───── Dataset

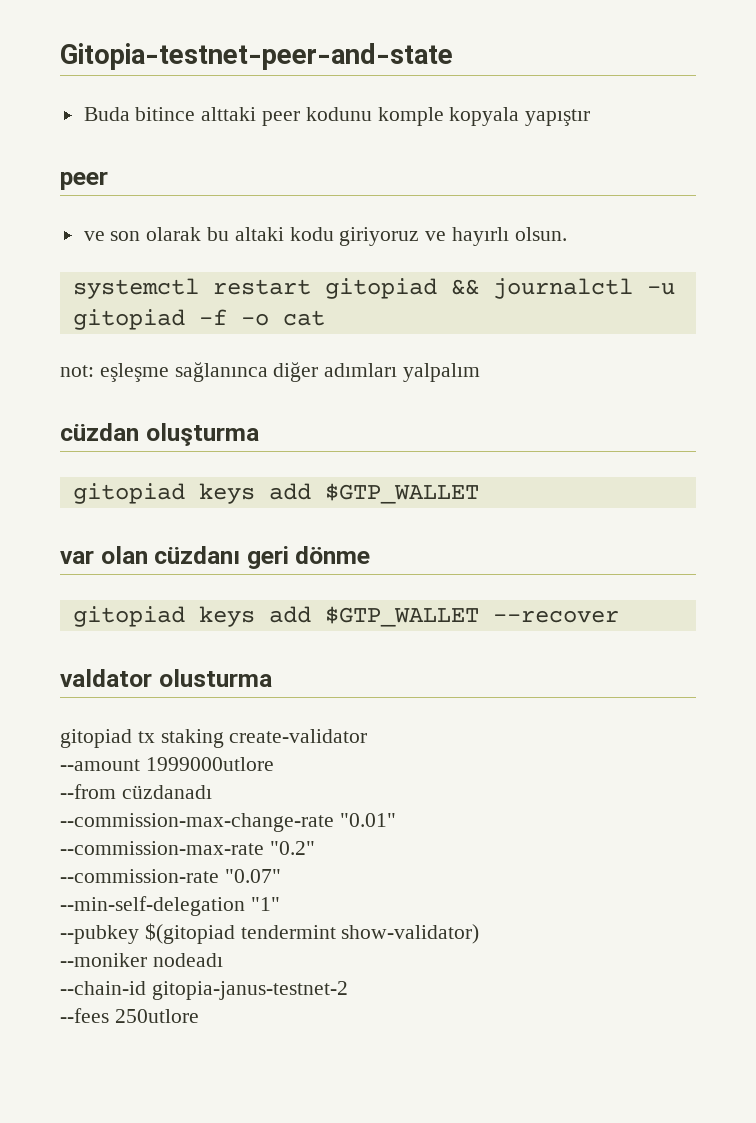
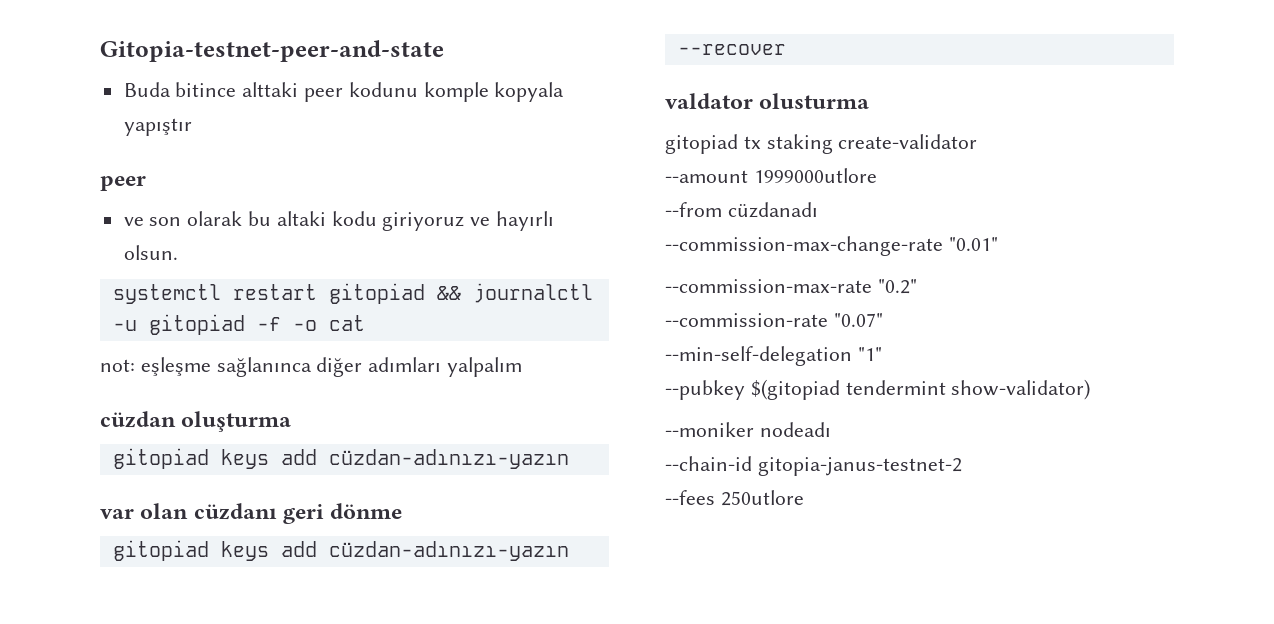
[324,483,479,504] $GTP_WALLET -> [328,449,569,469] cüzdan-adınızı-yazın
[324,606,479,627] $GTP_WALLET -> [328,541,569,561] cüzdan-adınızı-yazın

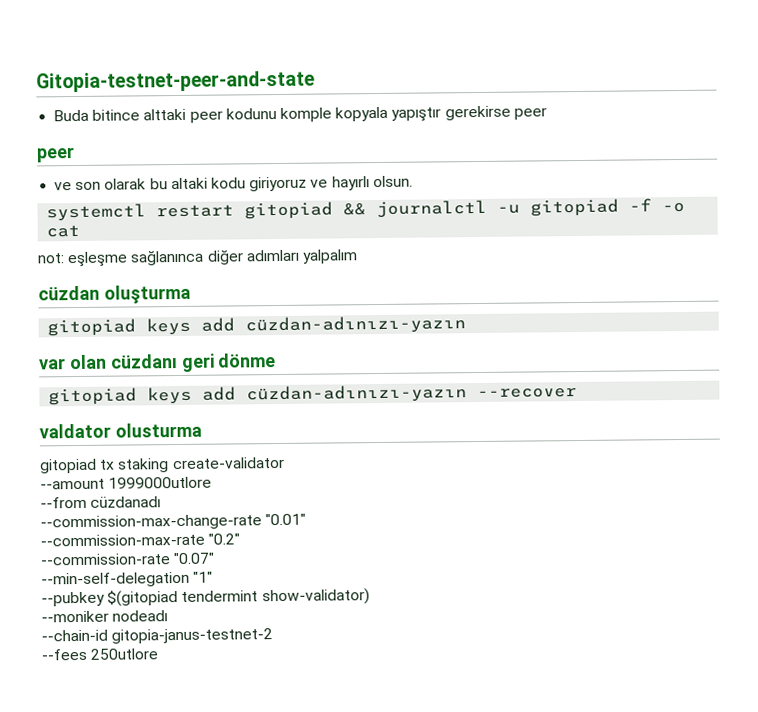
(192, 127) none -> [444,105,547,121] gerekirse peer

──────────
───── Dataset

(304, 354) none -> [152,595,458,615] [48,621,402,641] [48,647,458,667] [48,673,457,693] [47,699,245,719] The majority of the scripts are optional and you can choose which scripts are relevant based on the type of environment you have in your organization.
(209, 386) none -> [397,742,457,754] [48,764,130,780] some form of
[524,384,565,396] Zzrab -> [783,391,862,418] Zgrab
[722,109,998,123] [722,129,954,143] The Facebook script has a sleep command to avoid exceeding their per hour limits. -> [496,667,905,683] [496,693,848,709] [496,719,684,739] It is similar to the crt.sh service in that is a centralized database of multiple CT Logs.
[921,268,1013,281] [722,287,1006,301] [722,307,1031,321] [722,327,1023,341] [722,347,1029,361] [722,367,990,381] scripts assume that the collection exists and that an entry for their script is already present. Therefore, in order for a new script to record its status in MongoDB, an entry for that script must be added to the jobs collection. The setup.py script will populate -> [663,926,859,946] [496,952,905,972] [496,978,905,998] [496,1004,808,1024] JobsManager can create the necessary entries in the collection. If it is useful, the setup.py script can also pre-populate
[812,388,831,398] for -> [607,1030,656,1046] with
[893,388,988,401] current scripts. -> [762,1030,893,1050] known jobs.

──────────
───── Dataset

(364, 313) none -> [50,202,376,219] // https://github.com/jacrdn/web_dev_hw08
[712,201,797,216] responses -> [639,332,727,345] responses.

──────────

**Problem to solve:** Among the records above, extract exactly the lines from the line with "[921,268,1013,281] [722,287,1006,301] [722,307,1031,321]" to the line with "[812,388,831,398] for ->", both lines included, and leave out the rest.

**Written answer:**
[921,268,1013,281] [722,287,1006,301] [722,307,1031,321] [722,327,1023,341] [722,347,1029,361] [722,367,990,381] scripts assume that the collection exists and that an entry for their script is already present. Therefore, in order for a new script to record its status in MongoDB, an entry for that script must be added to the jobs collection. The setup.py script will populate -> [663,926,859,946] [496,952,905,972] [496,978,905,998] [496,1004,808,1024] JobsManager can create the necessary entries in the collection. If it is useful, the setup.py script can also pre-populate
[812,388,831,398] for -> [607,1030,656,1046] with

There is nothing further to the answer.